▸ Task to complete:
Although the entries contain pictures, copy only their text, exactly as written.

Edit difference data
↓

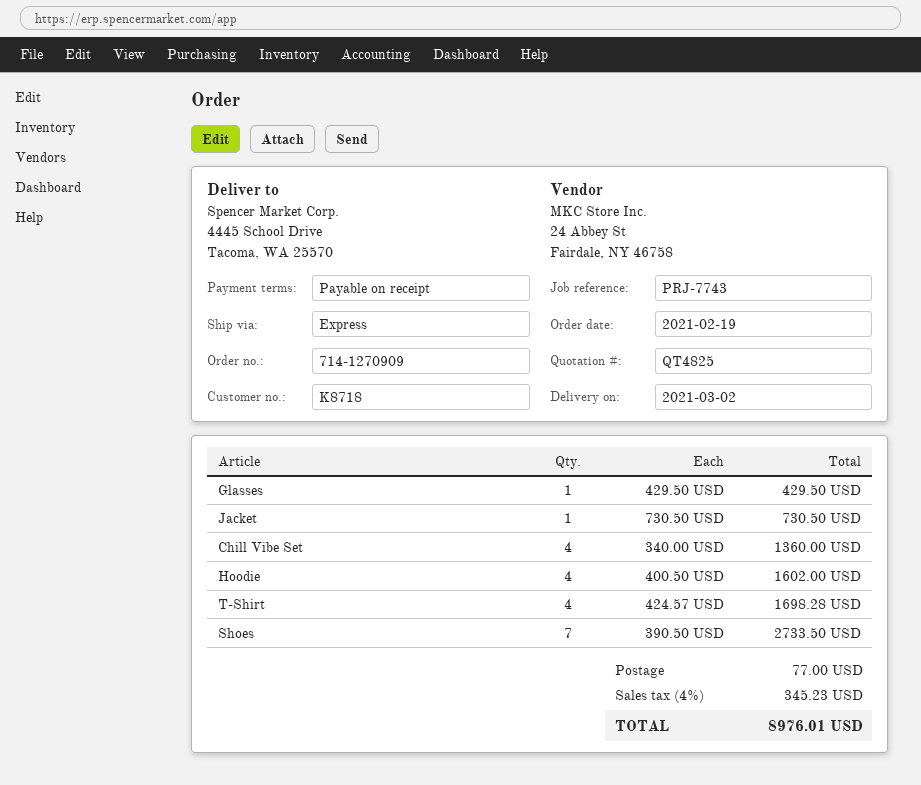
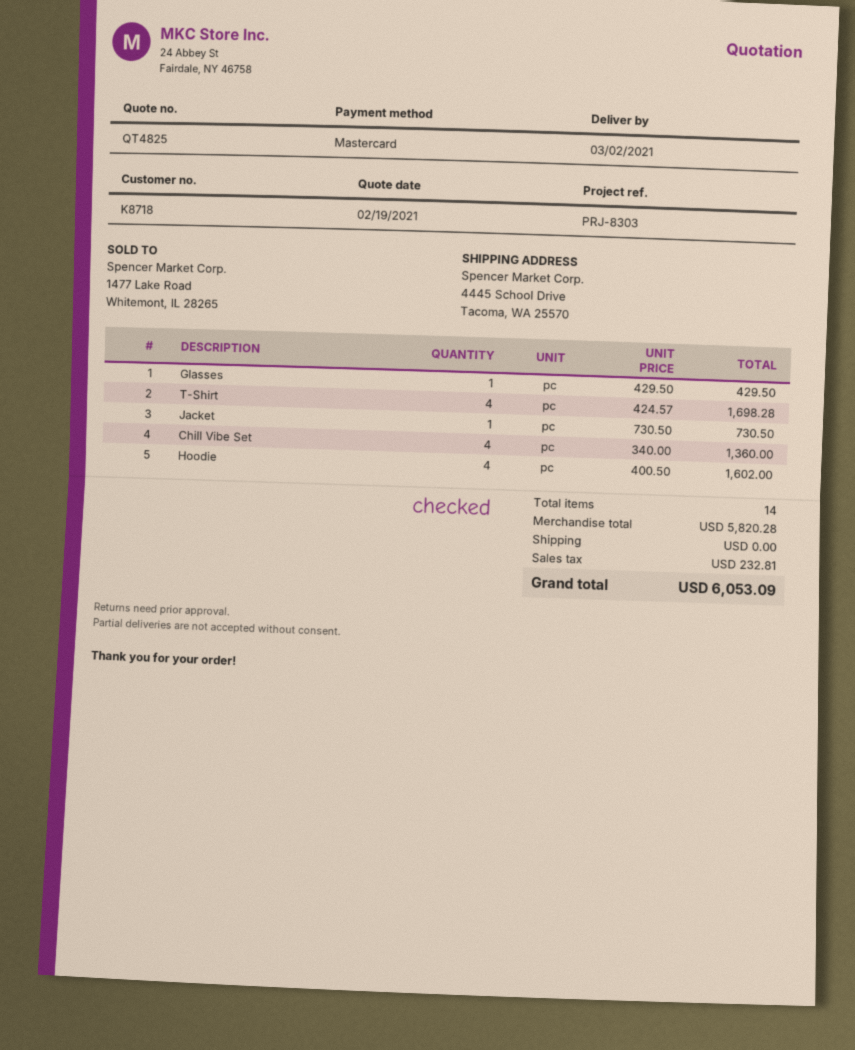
reference: PRJ-7743 -> PRJ-8303
Shoes: 7 x 390.50 = 2733.50 -> none
shipping: 77.00 -> 0.00
tax: 345.23 -> 232.81
total: 8976.01 -> 6053.09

↑

▸ Solution:
reference: PRJ-7743 -> PRJ-8303
Shoes: 7 x 390.50 = 2733.50 -> none
shipping: 77.00 -> 0.00
tax: 345.23 -> 232.81
total: 8976.01 -> 6053.09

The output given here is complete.